[Opening SUPPLIED DATA section]

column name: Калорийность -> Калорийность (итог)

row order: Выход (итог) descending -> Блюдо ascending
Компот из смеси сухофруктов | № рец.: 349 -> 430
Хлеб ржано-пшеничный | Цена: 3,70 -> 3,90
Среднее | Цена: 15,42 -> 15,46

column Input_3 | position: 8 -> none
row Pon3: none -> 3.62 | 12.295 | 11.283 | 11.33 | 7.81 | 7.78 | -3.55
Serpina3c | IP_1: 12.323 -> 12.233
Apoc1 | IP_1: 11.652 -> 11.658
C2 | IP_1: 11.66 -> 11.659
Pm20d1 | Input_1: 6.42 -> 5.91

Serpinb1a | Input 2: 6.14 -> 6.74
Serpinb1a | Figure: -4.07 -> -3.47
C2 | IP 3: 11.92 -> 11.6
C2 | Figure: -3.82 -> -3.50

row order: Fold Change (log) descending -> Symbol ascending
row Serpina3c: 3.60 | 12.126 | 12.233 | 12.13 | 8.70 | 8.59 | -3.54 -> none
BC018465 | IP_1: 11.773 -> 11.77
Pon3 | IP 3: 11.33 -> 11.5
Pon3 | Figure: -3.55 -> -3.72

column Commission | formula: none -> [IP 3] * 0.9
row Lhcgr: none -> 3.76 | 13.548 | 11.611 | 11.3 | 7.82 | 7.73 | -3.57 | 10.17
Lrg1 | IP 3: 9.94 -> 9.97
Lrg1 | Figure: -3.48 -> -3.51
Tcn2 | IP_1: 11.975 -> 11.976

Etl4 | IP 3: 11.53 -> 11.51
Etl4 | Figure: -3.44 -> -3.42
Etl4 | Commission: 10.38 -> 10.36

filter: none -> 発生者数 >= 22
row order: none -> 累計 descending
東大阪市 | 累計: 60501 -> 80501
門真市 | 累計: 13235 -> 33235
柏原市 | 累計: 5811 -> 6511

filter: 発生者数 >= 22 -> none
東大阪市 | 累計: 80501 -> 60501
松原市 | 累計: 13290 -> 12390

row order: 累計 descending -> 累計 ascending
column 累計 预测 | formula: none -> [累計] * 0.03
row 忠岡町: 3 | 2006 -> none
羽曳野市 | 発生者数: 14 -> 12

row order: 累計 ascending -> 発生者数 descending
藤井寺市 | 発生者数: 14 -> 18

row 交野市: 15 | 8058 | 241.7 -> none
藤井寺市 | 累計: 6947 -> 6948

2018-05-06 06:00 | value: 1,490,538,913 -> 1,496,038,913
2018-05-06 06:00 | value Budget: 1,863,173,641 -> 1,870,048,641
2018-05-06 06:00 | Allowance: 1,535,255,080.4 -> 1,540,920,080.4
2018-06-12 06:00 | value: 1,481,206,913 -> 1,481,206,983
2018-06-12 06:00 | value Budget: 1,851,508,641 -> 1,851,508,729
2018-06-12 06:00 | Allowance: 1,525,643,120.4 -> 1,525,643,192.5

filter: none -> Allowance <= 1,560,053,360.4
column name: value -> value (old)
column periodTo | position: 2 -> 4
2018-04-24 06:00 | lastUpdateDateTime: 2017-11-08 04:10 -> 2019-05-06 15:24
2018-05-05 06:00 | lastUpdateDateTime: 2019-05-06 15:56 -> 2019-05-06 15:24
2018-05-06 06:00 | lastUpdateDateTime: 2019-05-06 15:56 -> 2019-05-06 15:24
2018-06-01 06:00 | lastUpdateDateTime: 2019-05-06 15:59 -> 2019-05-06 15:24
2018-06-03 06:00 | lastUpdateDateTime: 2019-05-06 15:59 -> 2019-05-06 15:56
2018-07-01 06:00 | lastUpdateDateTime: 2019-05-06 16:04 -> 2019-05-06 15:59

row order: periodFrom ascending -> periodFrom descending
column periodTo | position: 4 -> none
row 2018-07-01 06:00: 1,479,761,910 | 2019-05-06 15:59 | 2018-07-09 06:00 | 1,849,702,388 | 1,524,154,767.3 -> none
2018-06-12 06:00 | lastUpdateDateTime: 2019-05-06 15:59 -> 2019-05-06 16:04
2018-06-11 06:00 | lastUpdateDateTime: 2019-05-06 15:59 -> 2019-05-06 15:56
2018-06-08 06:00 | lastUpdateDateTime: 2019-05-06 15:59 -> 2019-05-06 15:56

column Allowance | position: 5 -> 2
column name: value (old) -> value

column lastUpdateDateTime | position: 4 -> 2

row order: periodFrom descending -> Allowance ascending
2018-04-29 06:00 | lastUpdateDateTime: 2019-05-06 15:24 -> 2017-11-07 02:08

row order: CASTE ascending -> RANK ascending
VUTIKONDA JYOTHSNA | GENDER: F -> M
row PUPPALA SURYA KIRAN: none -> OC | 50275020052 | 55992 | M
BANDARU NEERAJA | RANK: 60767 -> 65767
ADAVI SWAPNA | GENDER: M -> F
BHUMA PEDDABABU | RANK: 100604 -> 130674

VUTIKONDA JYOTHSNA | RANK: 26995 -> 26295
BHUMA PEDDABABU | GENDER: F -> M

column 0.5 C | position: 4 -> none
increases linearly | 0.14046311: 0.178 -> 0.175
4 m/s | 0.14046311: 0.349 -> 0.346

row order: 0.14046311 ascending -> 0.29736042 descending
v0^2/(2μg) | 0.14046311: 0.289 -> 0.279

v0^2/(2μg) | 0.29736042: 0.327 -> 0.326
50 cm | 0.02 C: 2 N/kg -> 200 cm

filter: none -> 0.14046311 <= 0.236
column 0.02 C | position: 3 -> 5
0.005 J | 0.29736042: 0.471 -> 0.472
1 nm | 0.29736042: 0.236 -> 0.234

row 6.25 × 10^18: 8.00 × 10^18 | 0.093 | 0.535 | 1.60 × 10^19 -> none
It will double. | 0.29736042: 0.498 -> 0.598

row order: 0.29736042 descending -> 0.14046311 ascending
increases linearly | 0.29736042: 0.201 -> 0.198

[Closing SUPPLIED DATA section]

*TASK OBJECTIVE*
Print the data in full, with each line exactly as given.

*OUTPUT OF THE TASK*
column name: Калорийность -> Калорийность (итог)

row order: Выход (итог) descending -> Блюдо ascending
Компот из смеси сухофруктов | № рец.: 349 -> 430
Хлеб ржано-пшеничный | Цена: 3,70 -> 3,90
Среднее | Цена: 15,42 -> 15,46

column Input_3 | position: 8 -> none
row Pon3: none -> 3.62 | 12.295 | 11.283 | 11.33 | 7.81 | 7.78 | -3.55
Serpina3c | IP_1: 12.323 -> 12.233
Apoc1 | IP_1: 11.652 -> 11.658
C2 | IP_1: 11.66 -> 11.659
Pm20d1 | Input_1: 6.42 -> 5.91

Serpinb1a | Input 2: 6.14 -> 6.74
Serpinb1a | Figure: -4.07 -> -3.47
C2 | IP 3: 11.92 -> 11.6
C2 | Figure: -3.82 -> -3.50

row order: Fold Change (log) descending -> Symbol ascending
row Serpina3c: 3.60 | 12.126 | 12.233 | 12.13 | 8.70 | 8.59 | -3.54 -> none
BC018465 | IP_1: 11.773 -> 11.77
Pon3 | IP 3: 11.33 -> 11.5
Pon3 | Figure: -3.55 -> -3.72

column Commission | formula: none -> [IP 3] * 0.9
row Lhcgr: none -> 3.76 | 13.548 | 11.611 | 11.3 | 7.82 | 7.73 | -3.57 | 10.17
Lrg1 | IP 3: 9.94 -> 9.97
Lrg1 | Figure: -3.48 -> -3.51
Tcn2 | IP_1: 11.975 -> 11.976

Etl4 | IP 3: 11.53 -> 11.51
Etl4 | Figure: -3.44 -> -3.42
Etl4 | Commission: 10.38 -> 10.36

filter: none -> 発生者数 >= 22
row order: none -> 累計 descending
東大阪市 | 累計: 60501 -> 80501
門真市 | 累計: 13235 -> 33235
柏原市 | 累計: 5811 -> 6511

filter: 発生者数 >= 22 -> none
東大阪市 | 累計: 80501 -> 60501
松原市 | 累計: 13290 -> 12390

row order: 累計 descending -> 累計 ascending
column 累計 预测 | formula: none -> [累計] * 0.03
row 忠岡町: 3 | 2006 -> none
羽曳野市 | 発生者数: 14 -> 12

row order: 累計 ascending -> 発生者数 descending
藤井寺市 | 発生者数: 14 -> 18

row 交野市: 15 | 8058 | 241.7 -> none
藤井寺市 | 累計: 6947 -> 6948

2018-05-06 06:00 | value: 1,490,538,913 -> 1,496,038,913
2018-05-06 06:00 | value Budget: 1,863,173,641 -> 1,870,048,641
2018-05-06 06:00 | Allowance: 1,535,255,080.4 -> 1,540,920,080.4
2018-06-12 06:00 | value: 1,481,206,913 -> 1,481,206,983
2018-06-12 06:00 | value Budget: 1,851,508,641 -> 1,851,508,729
2018-06-12 06:00 | Allowance: 1,525,643,120.4 -> 1,525,643,192.5

filter: none -> Allowance <= 1,560,053,360.4
column name: value -> value (old)
column periodTo | position: 2 -> 4
2018-04-24 06:00 | lastUpdateDateTime: 2017-11-08 04:10 -> 2019-05-06 15:24
2018-05-05 06:00 | lastUpdateDateTime: 2019-05-06 15:56 -> 2019-05-06 15:24
2018-05-06 06:00 | lastUpdateDateTime: 2019-05-06 15:56 -> 2019-05-06 15:24
2018-06-01 06:00 | lastUpdateDateTime: 2019-05-06 15:59 -> 2019-05-06 15:24
2018-06-03 06:00 | lastUpdateDateTime: 2019-05-06 15:59 -> 2019-05-06 15:56
2018-07-01 06:00 | lastUpdateDateTime: 2019-05-06 16:04 -> 2019-05-06 15:59

row order: periodFrom ascending -> periodFrom descending
column periodTo | position: 4 -> none
row 2018-07-01 06:00: 1,479,761,910 | 2019-05-06 15:59 | 2018-07-09 06:00 | 1,849,702,388 | 1,524,154,767.3 -> none
2018-06-12 06:00 | lastUpdateDateTime: 2019-05-06 15:59 -> 2019-05-06 16:04
2018-06-11 06:00 | lastUpdateDateTime: 2019-05-06 15:59 -> 2019-05-06 15:56
2018-06-08 06:00 | lastUpdateDateTime: 2019-05-06 15:59 -> 2019-05-06 15:56

column Allowance | position: 5 -> 2
column name: value (old) -> value

column lastUpdateDateTime | position: 4 -> 2

row order: periodFrom descending -> Allowance ascending
2018-04-29 06:00 | lastUpdateDateTime: 2019-05-06 15:24 -> 2017-11-07 02:08

row order: CASTE ascending -> RANK ascending
VUTIKONDA JYOTHSNA | GENDER: F -> M
row PUPPALA SURYA KIRAN: none -> OC | 50275020052 | 55992 | M
BANDARU NEERAJA | RANK: 60767 -> 65767
ADAVI SWAPNA | GENDER: M -> F
BHUMA PEDDABABU | RANK: 100604 -> 130674

VUTIKONDA JYOTHSNA | RANK: 26995 -> 26295
BHUMA PEDDABABU | GENDER: F -> M

column 0.5 C | position: 4 -> none
increases linearly | 0.14046311: 0.178 -> 0.175
4 m/s | 0.14046311: 0.349 -> 0.346

row order: 0.14046311 ascending -> 0.29736042 descending
v0^2/(2μg) | 0.14046311: 0.289 -> 0.279

v0^2/(2μg) | 0.29736042: 0.327 -> 0.326
50 cm | 0.02 C: 2 N/kg -> 200 cm

filter: none -> 0.14046311 <= 0.236
column 0.02 C | position: 3 -> 5
0.005 J | 0.29736042: 0.471 -> 0.472
1 nm | 0.29736042: 0.236 -> 0.234

row 6.25 × 10^18: 8.00 × 10^18 | 0.093 | 0.535 | 1.60 × 10^19 -> none
It will double. | 0.29736042: 0.498 -> 0.598

row order: 0.29736042 descending -> 0.14046311 ascending
increases linearly | 0.29736042: 0.201 -> 0.198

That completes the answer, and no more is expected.